PROLOG
Riska tidak bisa tidur walaupun tubuhnya begitu lelah malam ini. Diperhatikannya kedua telapak tangannya yang bersih. Berkali-kali ia mencoba tidur, sebanyak itu pula kejadian beberapa hari yang lalu mengganggu pikirannya. Ia menutup mata, tubuhnya merinding mengingat Diki yang dipenuhi goresan luka dan darah yang mengalir dari sela-sela lukanya.
Beberapa detik kemudian dia memukul dadanya yang sakit. Suara tangisnya tertahan di balik bantal. Meski napasnya sudah memburu, ia tidak berniat keluar dari sana. Riska benci menjadi lemah. Kejadian masa lalu bertubi-tubi menyerang ingatannya kembali.
Saat itu, Riska bersama Dian–sahabatnya–sedang berjalan sehabis pulang sekolah. Mereka berjanji akan pergi ke toko buku tapi tidak jadi karena Dian mengeluhkan sakit perut. Mereka lahir di tahun yang sama dan Riska lebih tua 1 bulan dari Dian. Orang-orang akan bilang mereka bersaudara. Selain dari mereka yang sama-sama memakai kaca mata, hidung dan bibir mereka pun mirip. Yang melihat selalu salah menerka bila mereka hanya sebatas sahabat dan tidak memiliki hubungan saudara jauh sekalipun.
"Eh, makan bakso, yuk. Biasa di warung Pak Darko," ajak Dian.
Riska berdecak malas. "Giliran makan aja, hilang sakit lo langsung," protes Riska cepat-cepat. Padahal ia sudah berharap sekali akan membeli novel yang sudah ia taksir dari minggu lalu. Tiba-tiba saja Dian mengatakan dia sakit perut dan rencananya batal. Walau agak kesal, terpaksa Riska menurut.
Dian terbahak. Ia merasa menang. Sebenarnya dia tidak sakit perut. Tapi Dian sangat malas pergi ke toko buku sekarang. Matahari bisa membakar kulit mereka berdua.
Dian dan Riska bergandengan tangan di trotoar. Mereka sedang melihat ke kanan dan ke kiri. Setelah merasa aman barulah mereka menyebrang. Belum sampai beberapa langkah, dari arah kanan datang sebuah motor melaju tak karuan mendekati mereka. Riska kaget dan menghentikan langkahnya bermaksud ingin kembali ke trotoar, namun Dian malah menariknya untuk segera berlari menyebrangi jalan.

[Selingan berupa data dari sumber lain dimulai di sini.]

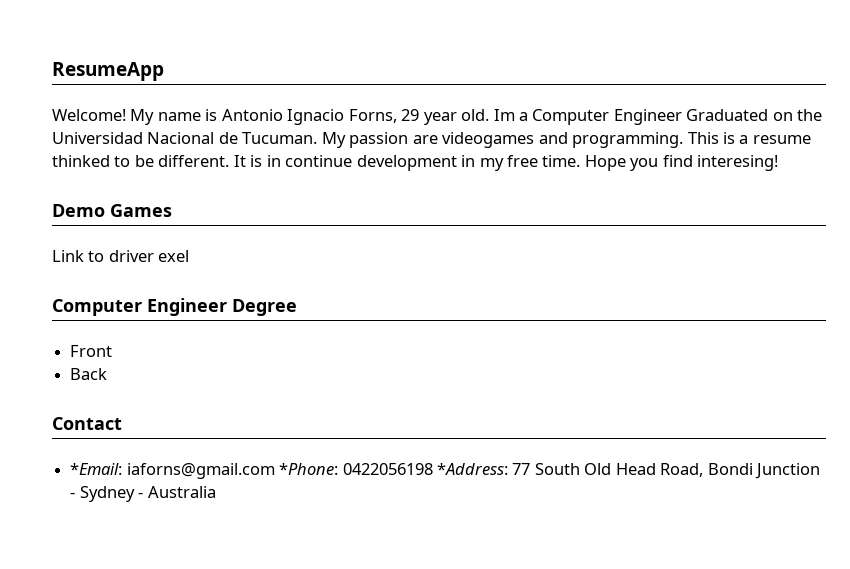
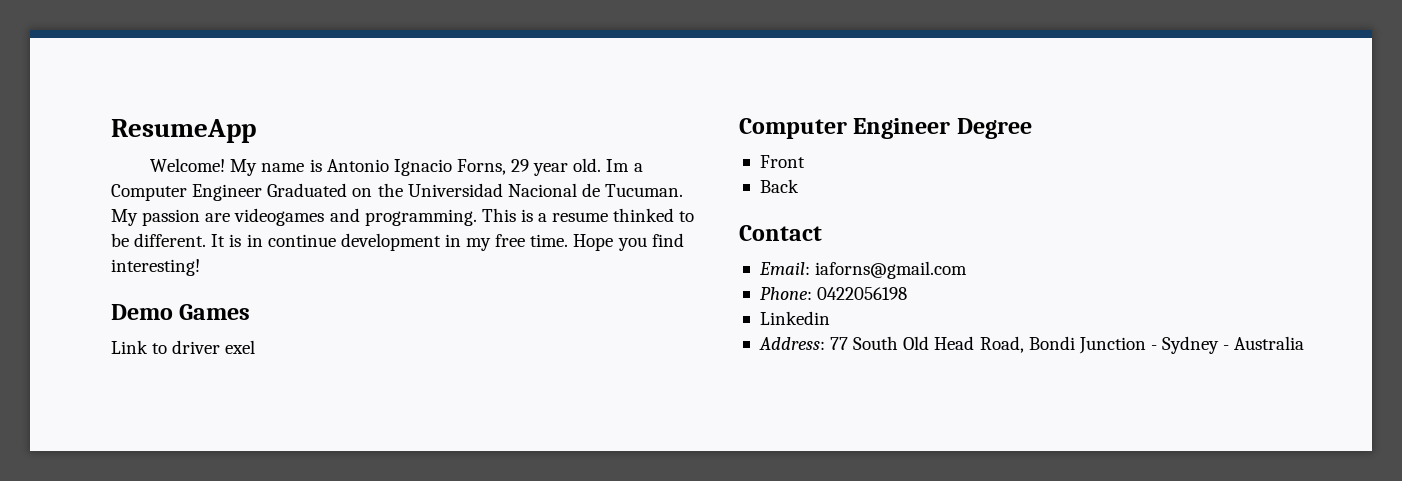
[697,155,779,171] interesing! -> [111,259,200,276] interesting!
[70,463,123,475] *Email: -> [758,262,810,275] Email:
[279,463,339,475] *Phone: -> [759,287,812,300] // Phone:
[436,463,508,475] *Address: -> [759,311,830,325] [758,337,825,350] // Linkedin // Address:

Tubuh Riska menolak dan genggaman tangannya terlepas dengan satu sentakan kuat yang berhasil membuatnya tersungkur ke aspal. Ia meringis merasakan panas di sikunya. Riska duduk dan melihat siku kiri serta mata kakinya yang tergores oleh aspal. Dia melihat beberapa orang berlari dan mengerumi sesuatu di seberangnya.
"Dian!!" teriaknya. Riska bersusah payah berdiri dan berlari tertatih menuju kerumunan tersebut. Air matanya sudah tumpah. Detaknya jantungnya terus meraung sedari tadi seperti akan meledakan dadanya.
"Beri saya jalan!" teriaknya lemah. Ia tidak peduli meski beberapa orang melarangnya untuk menggapai Dian di balik kerumunan itu. Sesegera mungkin ia mengambil kesempatan dari mereka yang memberinya jalan.
Kaki Riska lemas dan tubuhnya terkulai di samping tubuh Dian yang kini tergolek tak sadarkan diri. Air mata kembali tumpah dan tangisnya semakin kencang saat di peluknya tubuh Dian yang berlumuran darah dari kepala dan bahunya yang terluka parah.
"Dian bangun!" isaknya.
Ditatapnya Dian dengan dada penuh rasa bersalah. Seandainya Riska tidak berhenti berjalan. Seandainya Riska berlari bersam Dian menyebrangi jalan. Detik ini, Riska tidak akan pernah melihat Dian dengan mata tertutup tak menjawab panggilannya. Detik ini, Riska tidak akan pernah kehilangan Dian di dalan hidupnya. Atau seharusnya, mereka mati bersama.